▸ ASSIGNMENT: Whenever the word "page" shows up in a line of the data, copy that line.

▸ Front-end code edit data:

━━━━━━━━━━

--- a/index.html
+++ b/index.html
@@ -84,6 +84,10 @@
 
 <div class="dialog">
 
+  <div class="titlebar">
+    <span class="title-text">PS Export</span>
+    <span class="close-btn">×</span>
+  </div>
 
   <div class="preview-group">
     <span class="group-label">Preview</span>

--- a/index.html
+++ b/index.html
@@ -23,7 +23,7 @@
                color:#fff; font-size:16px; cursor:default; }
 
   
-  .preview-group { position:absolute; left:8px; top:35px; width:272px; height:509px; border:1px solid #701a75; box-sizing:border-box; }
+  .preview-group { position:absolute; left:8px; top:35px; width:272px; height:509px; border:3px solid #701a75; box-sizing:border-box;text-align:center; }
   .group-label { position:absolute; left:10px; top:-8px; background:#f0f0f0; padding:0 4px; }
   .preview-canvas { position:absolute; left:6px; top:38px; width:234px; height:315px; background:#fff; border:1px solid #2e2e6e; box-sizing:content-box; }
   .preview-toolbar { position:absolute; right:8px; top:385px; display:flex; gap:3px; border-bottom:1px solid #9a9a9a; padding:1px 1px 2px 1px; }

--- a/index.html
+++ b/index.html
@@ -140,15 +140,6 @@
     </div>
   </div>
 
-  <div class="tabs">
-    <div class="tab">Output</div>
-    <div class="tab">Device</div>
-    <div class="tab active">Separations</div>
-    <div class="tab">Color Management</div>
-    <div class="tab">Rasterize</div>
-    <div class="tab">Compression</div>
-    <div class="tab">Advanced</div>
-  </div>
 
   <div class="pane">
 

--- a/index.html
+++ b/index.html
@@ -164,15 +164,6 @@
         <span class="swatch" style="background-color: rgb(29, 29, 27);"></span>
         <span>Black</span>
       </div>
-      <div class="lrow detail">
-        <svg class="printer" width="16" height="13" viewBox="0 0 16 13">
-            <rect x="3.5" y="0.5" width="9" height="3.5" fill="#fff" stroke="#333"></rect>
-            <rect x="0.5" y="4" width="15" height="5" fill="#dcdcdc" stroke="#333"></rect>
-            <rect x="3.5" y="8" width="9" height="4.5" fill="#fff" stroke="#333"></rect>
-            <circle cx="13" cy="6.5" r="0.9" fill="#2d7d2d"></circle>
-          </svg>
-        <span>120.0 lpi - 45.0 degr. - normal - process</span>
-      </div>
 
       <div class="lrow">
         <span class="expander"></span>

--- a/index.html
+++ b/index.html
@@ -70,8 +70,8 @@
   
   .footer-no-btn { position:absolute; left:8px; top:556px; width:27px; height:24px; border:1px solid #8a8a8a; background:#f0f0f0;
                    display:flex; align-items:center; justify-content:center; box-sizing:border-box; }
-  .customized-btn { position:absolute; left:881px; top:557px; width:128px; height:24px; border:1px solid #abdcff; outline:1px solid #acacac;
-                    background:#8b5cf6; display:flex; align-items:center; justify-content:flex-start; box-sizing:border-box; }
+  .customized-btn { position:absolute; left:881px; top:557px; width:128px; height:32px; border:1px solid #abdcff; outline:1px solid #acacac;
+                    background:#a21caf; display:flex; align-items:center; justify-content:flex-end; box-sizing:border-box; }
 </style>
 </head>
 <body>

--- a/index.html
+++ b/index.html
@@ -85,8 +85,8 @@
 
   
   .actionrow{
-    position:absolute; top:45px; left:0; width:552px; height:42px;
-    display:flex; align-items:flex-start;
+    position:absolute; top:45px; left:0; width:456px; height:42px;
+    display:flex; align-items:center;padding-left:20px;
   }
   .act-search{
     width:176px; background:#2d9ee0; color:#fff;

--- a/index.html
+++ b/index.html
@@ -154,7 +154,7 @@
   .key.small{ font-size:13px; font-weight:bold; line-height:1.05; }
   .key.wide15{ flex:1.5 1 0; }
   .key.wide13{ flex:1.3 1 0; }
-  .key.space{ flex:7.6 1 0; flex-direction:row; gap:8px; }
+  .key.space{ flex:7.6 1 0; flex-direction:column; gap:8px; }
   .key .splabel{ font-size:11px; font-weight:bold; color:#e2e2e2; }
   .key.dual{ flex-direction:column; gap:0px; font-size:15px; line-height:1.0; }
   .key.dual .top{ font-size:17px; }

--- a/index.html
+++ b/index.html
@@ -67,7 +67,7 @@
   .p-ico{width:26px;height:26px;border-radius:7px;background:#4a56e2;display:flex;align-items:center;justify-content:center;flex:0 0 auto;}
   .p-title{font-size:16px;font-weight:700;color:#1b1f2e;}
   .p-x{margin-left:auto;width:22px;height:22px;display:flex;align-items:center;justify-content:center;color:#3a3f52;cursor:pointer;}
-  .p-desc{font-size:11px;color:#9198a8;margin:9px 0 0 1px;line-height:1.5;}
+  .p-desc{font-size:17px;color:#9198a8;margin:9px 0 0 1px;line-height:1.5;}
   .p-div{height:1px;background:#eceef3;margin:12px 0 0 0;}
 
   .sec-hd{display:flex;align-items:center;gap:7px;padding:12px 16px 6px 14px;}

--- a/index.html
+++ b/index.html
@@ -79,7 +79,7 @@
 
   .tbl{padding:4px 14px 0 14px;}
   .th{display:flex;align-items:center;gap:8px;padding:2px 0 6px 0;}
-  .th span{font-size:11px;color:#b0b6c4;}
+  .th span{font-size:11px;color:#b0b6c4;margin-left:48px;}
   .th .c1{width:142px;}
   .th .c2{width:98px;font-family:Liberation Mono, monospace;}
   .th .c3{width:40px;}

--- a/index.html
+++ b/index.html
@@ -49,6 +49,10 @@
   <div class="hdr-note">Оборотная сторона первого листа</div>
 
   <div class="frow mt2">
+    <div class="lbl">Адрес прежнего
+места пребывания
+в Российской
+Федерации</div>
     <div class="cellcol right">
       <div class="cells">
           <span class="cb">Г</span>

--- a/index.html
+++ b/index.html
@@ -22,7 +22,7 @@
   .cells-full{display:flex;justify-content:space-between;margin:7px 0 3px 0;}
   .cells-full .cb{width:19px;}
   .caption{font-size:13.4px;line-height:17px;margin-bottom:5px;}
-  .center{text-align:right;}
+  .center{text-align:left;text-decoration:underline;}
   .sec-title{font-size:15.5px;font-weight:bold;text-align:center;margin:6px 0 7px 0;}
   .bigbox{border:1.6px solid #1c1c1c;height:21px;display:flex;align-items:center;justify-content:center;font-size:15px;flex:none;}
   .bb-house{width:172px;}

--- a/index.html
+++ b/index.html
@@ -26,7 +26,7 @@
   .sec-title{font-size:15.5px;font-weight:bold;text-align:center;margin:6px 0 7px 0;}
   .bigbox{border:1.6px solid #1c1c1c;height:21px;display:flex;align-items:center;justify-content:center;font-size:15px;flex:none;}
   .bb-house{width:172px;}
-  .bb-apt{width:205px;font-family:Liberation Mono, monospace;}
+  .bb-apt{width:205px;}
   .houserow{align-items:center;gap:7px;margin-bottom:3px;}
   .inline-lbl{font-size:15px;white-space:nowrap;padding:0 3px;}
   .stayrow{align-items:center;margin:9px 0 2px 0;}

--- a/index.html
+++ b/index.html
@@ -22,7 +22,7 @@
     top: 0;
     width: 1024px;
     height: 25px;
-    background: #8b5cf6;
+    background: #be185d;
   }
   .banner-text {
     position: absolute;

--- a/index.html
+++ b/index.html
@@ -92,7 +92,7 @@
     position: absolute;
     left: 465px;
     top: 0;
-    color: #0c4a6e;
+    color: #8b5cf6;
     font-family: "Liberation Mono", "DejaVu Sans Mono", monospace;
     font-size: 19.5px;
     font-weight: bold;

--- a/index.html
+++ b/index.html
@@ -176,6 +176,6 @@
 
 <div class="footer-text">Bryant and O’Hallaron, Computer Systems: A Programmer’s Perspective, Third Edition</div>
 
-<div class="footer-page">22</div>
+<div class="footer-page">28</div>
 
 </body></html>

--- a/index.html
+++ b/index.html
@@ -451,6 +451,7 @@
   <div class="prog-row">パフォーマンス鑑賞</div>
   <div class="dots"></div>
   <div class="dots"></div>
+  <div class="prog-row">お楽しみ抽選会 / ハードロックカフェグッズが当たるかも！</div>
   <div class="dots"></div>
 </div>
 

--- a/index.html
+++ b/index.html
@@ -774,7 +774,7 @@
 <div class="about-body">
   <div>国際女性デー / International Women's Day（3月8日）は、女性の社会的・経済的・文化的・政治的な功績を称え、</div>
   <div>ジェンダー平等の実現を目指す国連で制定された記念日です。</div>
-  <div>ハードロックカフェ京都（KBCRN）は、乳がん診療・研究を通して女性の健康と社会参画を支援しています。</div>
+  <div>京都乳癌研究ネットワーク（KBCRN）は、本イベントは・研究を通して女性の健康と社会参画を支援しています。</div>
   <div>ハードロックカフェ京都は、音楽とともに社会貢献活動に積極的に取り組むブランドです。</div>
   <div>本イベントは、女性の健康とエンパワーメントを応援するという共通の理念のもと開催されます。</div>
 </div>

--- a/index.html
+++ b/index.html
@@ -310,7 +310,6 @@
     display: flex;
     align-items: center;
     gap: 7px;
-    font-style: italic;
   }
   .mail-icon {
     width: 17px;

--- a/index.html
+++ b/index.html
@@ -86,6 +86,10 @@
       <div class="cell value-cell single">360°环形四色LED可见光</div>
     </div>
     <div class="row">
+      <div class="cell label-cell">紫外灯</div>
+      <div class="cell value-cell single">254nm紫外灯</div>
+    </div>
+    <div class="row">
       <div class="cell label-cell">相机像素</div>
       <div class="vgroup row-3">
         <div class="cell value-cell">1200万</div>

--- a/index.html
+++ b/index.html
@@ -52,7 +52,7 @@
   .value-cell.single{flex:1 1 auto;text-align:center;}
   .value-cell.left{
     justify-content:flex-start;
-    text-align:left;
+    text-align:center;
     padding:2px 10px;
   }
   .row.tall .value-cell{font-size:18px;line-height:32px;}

━━━━━━━━━━

▸ ANSWER SPACE:
-<div class="footer-page">22</div>
+<div class="footer-page">28</div>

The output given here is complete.